* [What you should do]: Could you reproduce the lines below from the one with "of linguistic structure." through the one with "- This suggests"? Keep both ends and add nothing.

* [Data provided]:
══════════════════════════════

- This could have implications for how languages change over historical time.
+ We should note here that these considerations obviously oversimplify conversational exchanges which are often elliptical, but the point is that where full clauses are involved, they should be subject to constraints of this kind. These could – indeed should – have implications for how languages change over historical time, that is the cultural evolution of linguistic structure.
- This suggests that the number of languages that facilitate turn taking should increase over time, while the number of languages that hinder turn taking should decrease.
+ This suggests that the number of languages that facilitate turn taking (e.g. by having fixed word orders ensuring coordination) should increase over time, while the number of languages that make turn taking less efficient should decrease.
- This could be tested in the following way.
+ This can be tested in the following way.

══════════════════════════════

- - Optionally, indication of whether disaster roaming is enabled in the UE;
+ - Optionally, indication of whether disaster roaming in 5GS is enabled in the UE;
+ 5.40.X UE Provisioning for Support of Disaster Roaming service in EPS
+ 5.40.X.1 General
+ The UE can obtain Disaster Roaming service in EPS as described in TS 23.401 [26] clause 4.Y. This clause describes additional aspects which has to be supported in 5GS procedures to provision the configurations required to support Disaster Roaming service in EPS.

══════════════════════════════

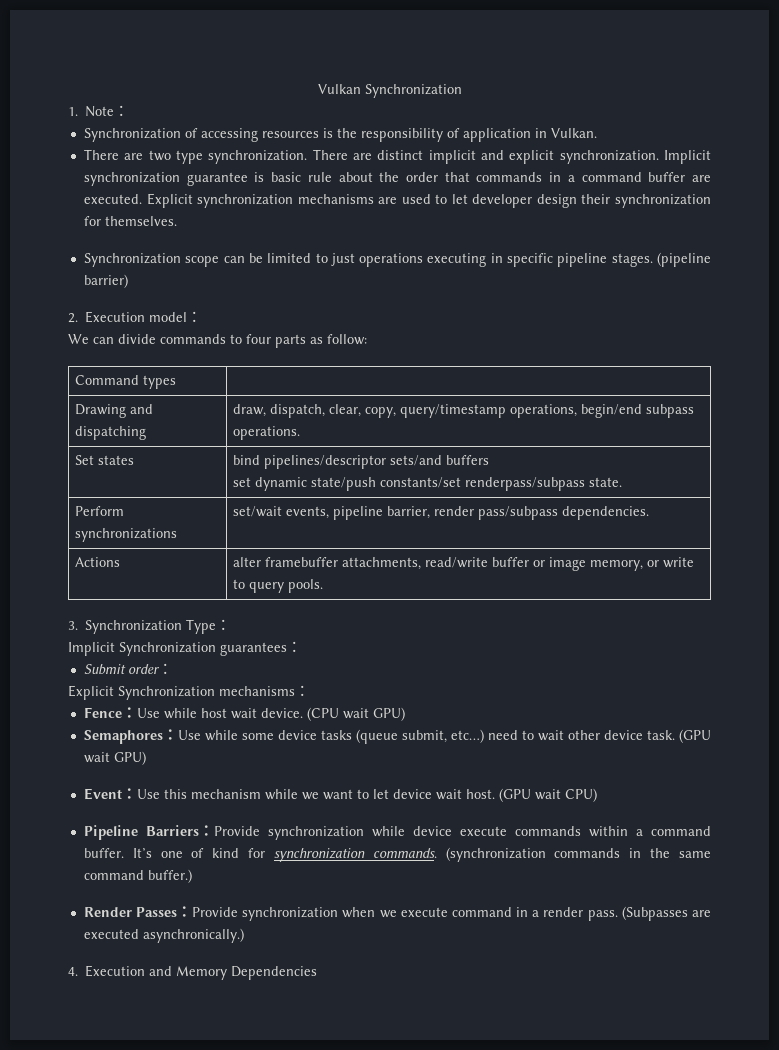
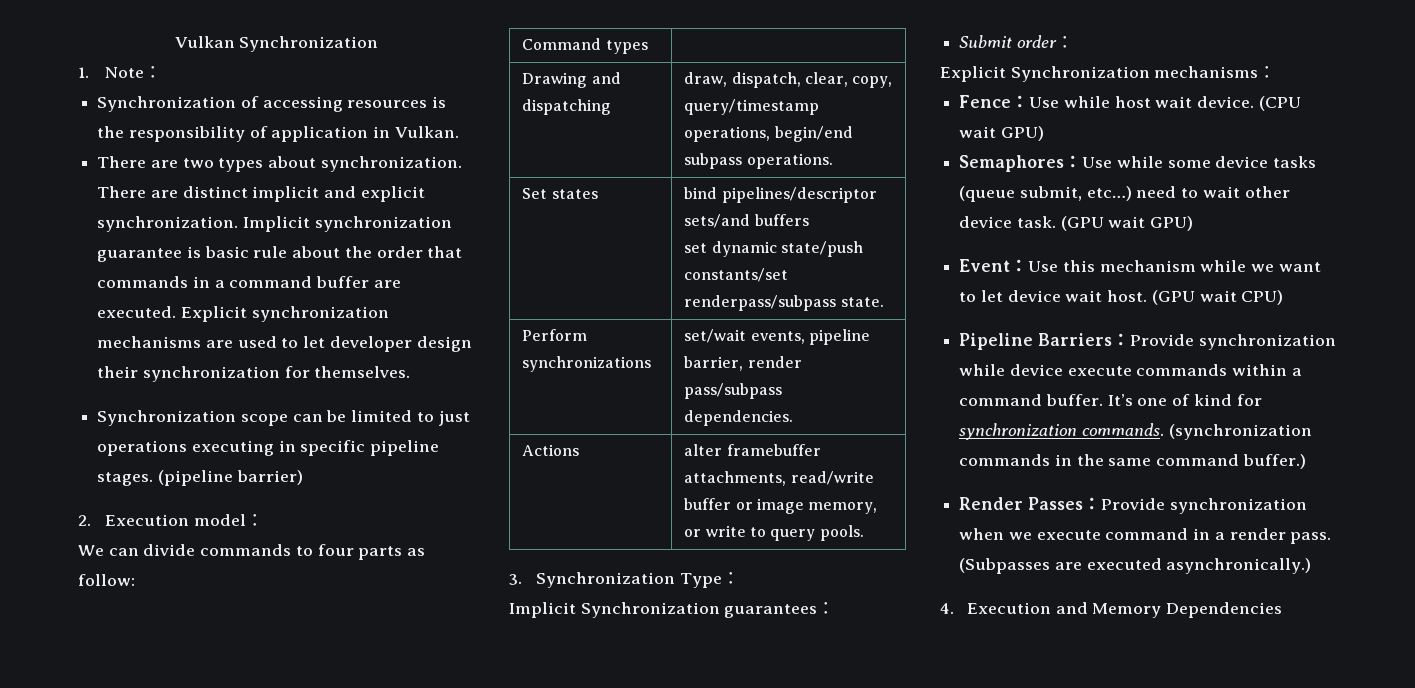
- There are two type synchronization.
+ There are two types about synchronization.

══════════════════════════════

* [Solution to this exercise]:
+ We should note here that these considerations obviously oversimplify conversational exchanges which are often elliptical, but the point is that where full clauses are involved, they should be subject to constraints of this kind. These could – indeed should – have implications for how languages change over historical time, that is the cultural evolution of linguistic structure.
- This suggests that the number of languages that facilitate turn taking should increase over time, while the number of languages that hinder turn taking should decrease.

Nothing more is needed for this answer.